Edouard Molinaro (1973)

L'Emmerdeur

Chaque personne trimballe son univers avec elle et quand deux visions du monde diamétralement opposées se rencontrent cela peut donner des associations incongrues comme celle d'un parapluie et d'une machine à coudre sur une table de dissection.

"L'Emmerdeur" repose sur deux caractères que tout oppose: un tueur à gages flegmatique joué par l'imposant Lino Ventura et un imbécile malheureux et gaffeur joué par Jacques Brel qui colle aux basques du premier et lui porte la poisse. Le comique jaillit du décalage entre les genres cinématographiques d'où leurs personnages sont issus (le polar pour le premier, le mélodrame pour le second) et celui dans lequel ils se retrouvent plongés à leur insu: un énorme vaudeville! Outre l'excellence de l'interprétation, le film bénéficie d'un savoir-faire dû à une autre association fructueuse: celle d'Edouard Molinaro et de Raoul Coutard, le chef opérateur de Jean-Luc Godard qui réussit à faire oublier les origines théâtrales du film. Enfin "L'Emmerdeur" marque la naissance de François Pignon, le personnage emblématique de Francis Veber (l'auteur de la pièce originale et du scénario). Mais contrairement à beaucoup, je ne considère pas "L'Emmerdeur" comme le meilleur cru de la série Pignon. La mécanique comique est ultra efficace mais elle repose sur un grand vide à l'image du passage où les deux personnages sont suspendus au balcon.

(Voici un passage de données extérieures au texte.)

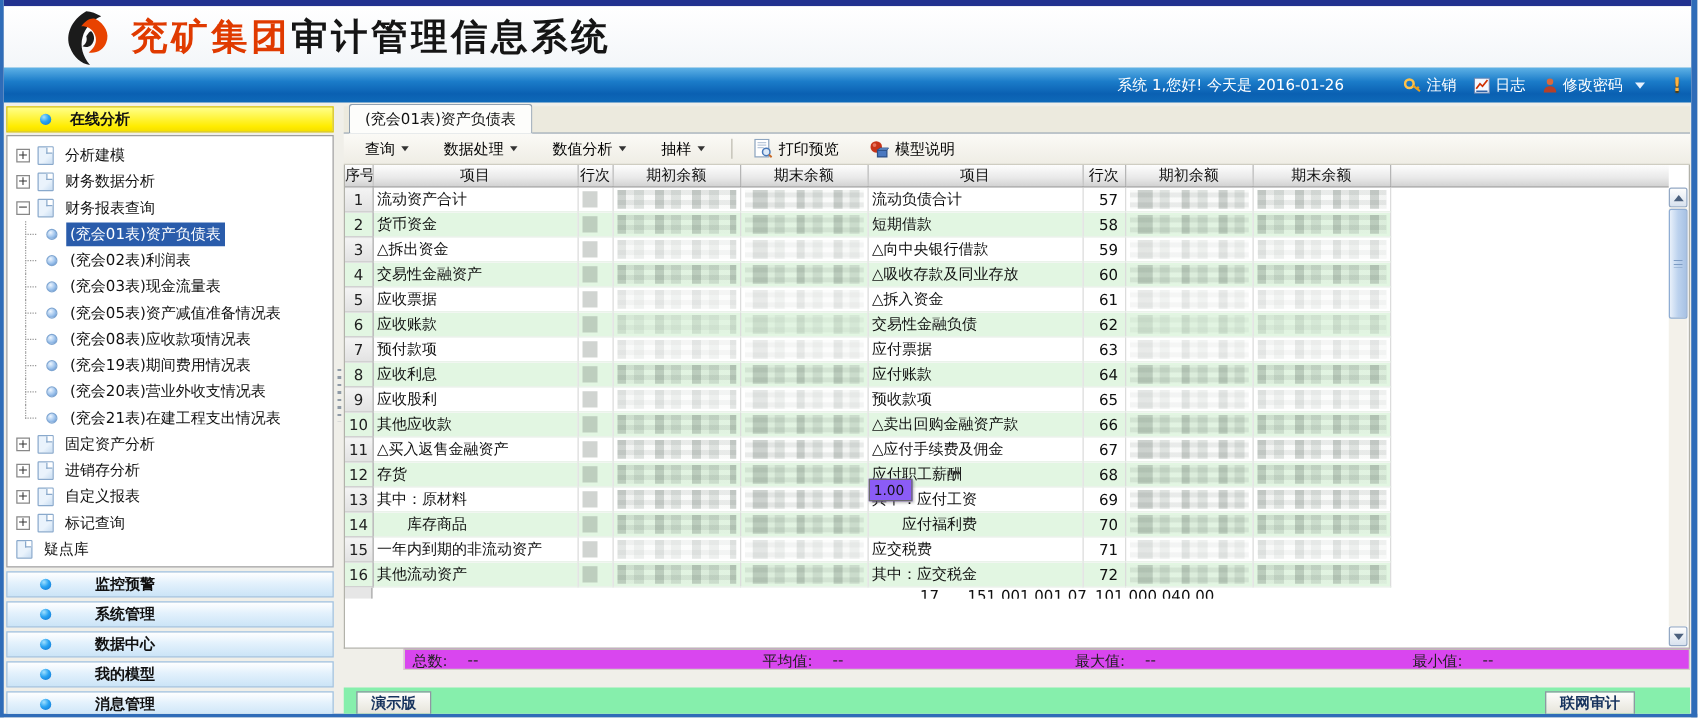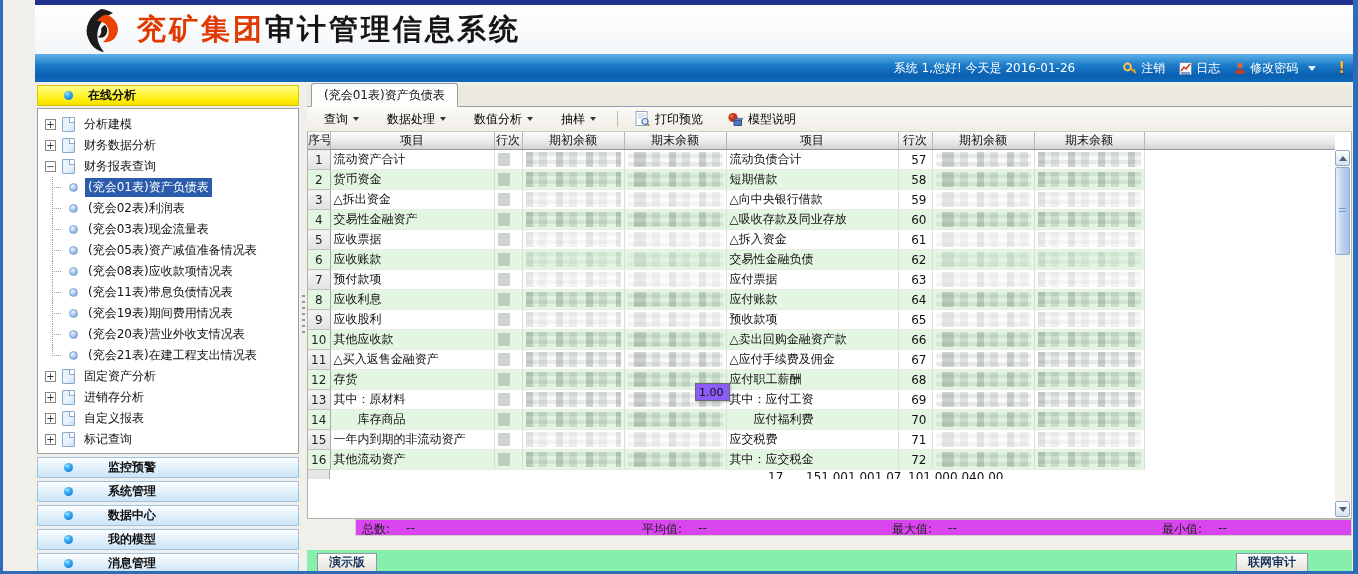"兖矿集团审计管理信息系统" .window { padding-left: 32px -> none }
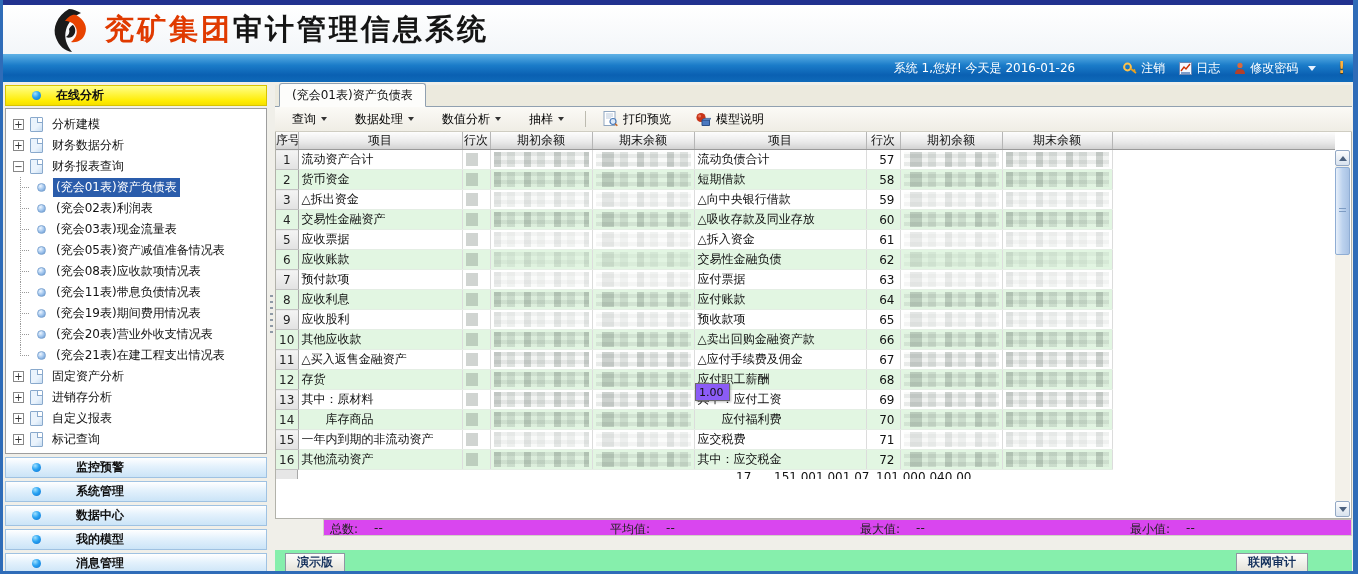"(兖会11表)带息负债情况表" div.tchild { html: <div> <span></span> <span>(兖会11表)带息负债情况表</span> </div> -> none }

La trilogie Depardieu/Richard ou "Le Dîner de cons" ont plus de substance et peuvent être comparés aux meilleures comédies populaires de Gérard Oury. Francis Veber n'était d'ailleurs pas satisfait du film et c'est pourquoi il prit la décision de réaliser à l'avenir ses scénarios. Il finit par faire un remake de "l'Emmerdeur" en 2008 sans parvenir cependant à retrouver la recette magique du film de Molinaro.

"L'Emmerdeur" fit également l'objet d'un remake américain (lié au succès du film de Molinaro outre-Atlantique): "Buddy Buddy", le dernier film de Billy Wilder, malheureusement ce fut un ratage.

À noter la présence dans le rôle du maître d'hôtel de Nino Castelnuovo, 10 ans après "Les Parapluies de Cherbourg" où il interprétait le rôle de Guy.